WSJ article by Jason Zweig.

"You know all that stuff you’ve been hearing for so long about how fund managers can’t beat the market?

It isn’t true. Fund managers can easily beat the market. All they have to do is change which market they’re trying to beat.

Hundreds of them have been doing just that for years. Such maneuvers are perfectly legal—and investors need to fend for themselves, because regulators have so far been paying little attention.

A new study by finance professors Kevin Mullally of the University of Central Florida and Andrea Rossi of the University of Arizona finds that between 2006 and 2018, 37% of all U.S. stock mutual funds pulled this kind of switcheroo."

ARTICLE

Comments

  • The article is behind a paywall. So I can't read their argument. But hey, which market?

    Most funds I have ever looked at compare themselves to some sort of bench-mark index--even if one of their own creation. I don't remember any of the funds I have invested in bouncing from bench mark to bench mark.
  • But the point is taken. And it doesn't surprise me. The "Average Joe" ---- meaning financially ignorant Joe---- would not even understand what Zweig's explanation MEANS, sad to say.
  • Here is a PDF of the study Zweig referenced in his article.
  • thanks.
  • op cit
    Notably, we find that 1,050 out of 2,870 funds made a change to their prospectus benchmarks
    at least once over a 13-year period.
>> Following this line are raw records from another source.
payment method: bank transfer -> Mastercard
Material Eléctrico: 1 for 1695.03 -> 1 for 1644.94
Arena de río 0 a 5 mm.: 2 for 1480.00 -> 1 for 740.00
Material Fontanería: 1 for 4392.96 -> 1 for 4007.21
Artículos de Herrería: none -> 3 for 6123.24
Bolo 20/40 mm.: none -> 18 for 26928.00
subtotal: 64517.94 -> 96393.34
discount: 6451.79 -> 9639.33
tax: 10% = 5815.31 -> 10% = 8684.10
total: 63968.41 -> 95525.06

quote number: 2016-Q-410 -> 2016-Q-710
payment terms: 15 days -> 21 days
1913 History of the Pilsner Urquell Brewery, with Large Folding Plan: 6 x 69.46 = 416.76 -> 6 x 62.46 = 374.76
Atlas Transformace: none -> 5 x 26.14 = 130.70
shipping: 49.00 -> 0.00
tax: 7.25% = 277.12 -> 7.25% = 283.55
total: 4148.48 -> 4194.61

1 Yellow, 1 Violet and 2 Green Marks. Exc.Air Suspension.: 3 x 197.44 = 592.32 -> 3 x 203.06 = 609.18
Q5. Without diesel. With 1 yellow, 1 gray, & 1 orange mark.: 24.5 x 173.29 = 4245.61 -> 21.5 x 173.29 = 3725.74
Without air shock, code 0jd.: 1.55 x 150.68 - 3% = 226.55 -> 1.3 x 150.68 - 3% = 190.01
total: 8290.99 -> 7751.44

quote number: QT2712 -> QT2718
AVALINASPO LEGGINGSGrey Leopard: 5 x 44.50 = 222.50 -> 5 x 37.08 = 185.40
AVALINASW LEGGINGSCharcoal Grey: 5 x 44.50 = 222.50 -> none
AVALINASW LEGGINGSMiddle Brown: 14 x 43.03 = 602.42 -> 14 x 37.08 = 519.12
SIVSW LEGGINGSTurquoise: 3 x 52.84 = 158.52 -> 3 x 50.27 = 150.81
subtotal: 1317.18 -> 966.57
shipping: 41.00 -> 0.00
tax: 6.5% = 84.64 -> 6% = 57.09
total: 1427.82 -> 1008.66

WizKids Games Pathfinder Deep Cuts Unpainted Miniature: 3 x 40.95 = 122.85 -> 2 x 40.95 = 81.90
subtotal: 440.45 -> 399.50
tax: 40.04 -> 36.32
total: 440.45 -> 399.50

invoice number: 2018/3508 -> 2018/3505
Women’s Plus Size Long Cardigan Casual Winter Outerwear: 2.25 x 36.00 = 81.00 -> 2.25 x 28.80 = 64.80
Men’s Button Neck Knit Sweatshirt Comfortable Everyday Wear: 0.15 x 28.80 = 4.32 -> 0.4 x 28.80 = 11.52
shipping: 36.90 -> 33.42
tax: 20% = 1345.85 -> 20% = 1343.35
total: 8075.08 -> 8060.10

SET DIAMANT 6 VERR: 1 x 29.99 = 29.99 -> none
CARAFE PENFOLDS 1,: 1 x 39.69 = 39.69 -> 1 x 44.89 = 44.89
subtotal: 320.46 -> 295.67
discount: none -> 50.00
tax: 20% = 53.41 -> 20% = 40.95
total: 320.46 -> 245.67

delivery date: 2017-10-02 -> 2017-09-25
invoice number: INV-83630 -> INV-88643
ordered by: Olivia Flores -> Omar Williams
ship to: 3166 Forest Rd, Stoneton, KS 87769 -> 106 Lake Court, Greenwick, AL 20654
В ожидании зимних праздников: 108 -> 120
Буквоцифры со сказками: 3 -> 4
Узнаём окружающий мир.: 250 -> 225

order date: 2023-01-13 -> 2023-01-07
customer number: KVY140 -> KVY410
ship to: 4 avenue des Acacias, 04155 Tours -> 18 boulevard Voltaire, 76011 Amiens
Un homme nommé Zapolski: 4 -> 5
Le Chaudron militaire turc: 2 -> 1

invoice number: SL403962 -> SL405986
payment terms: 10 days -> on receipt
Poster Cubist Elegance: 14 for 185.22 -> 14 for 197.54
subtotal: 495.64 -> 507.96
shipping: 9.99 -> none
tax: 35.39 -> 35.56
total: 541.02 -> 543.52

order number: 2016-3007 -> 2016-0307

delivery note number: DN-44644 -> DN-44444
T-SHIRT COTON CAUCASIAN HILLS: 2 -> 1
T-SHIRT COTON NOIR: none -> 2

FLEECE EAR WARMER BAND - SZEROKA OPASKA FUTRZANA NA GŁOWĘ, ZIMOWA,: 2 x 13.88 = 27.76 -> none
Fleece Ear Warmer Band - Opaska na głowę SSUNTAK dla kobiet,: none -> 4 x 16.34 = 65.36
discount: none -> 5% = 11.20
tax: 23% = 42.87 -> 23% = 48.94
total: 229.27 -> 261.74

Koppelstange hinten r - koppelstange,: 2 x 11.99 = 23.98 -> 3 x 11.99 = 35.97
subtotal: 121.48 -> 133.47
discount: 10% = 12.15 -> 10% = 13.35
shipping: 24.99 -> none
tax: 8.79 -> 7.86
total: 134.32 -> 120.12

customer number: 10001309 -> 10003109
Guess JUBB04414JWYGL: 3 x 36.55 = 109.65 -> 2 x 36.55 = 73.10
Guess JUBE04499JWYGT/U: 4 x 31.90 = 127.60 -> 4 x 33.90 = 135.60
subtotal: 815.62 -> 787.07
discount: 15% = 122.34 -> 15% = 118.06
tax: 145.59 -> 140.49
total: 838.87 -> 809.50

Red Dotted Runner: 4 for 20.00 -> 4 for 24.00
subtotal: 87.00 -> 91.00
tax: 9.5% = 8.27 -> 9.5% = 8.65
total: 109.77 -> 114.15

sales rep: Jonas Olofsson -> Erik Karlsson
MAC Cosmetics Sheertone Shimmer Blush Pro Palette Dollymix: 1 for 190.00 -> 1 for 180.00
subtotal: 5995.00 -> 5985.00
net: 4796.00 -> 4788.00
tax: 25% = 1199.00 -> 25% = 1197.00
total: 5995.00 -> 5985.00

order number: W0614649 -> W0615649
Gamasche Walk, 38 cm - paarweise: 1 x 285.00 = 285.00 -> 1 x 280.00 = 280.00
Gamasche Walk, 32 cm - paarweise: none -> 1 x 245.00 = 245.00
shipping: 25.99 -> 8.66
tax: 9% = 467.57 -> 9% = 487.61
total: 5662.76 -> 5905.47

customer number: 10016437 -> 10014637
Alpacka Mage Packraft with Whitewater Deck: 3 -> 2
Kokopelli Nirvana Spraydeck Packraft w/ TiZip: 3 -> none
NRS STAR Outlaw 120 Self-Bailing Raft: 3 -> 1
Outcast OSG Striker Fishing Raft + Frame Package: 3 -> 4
Because we collect data on funds’ benchmarks beginning
    in 2005, the first year in which we can detect changes is 2006. The average fund in our sample
    reports 1.44 benchmarks per year and makes 0.84 benchmark changes during our sample
    period.

    I'm glad they did the research. But there are a lot of other red flags out there like cost, load, turnover, manager investment, whether the company is publicly owned, etc.
    Funds that make at least one benchmark
    change make an average of 2.27 changes during this period, suggesting that there is a serial
    component to this behavior. Funds making at least one benchmark change also report
    significantly more benchmarks each year (1.74) than the group of funds that never makes a
    benchmark change (1.23).
    Not surprising. I had some choices like that in some retirement plans my employers got us into.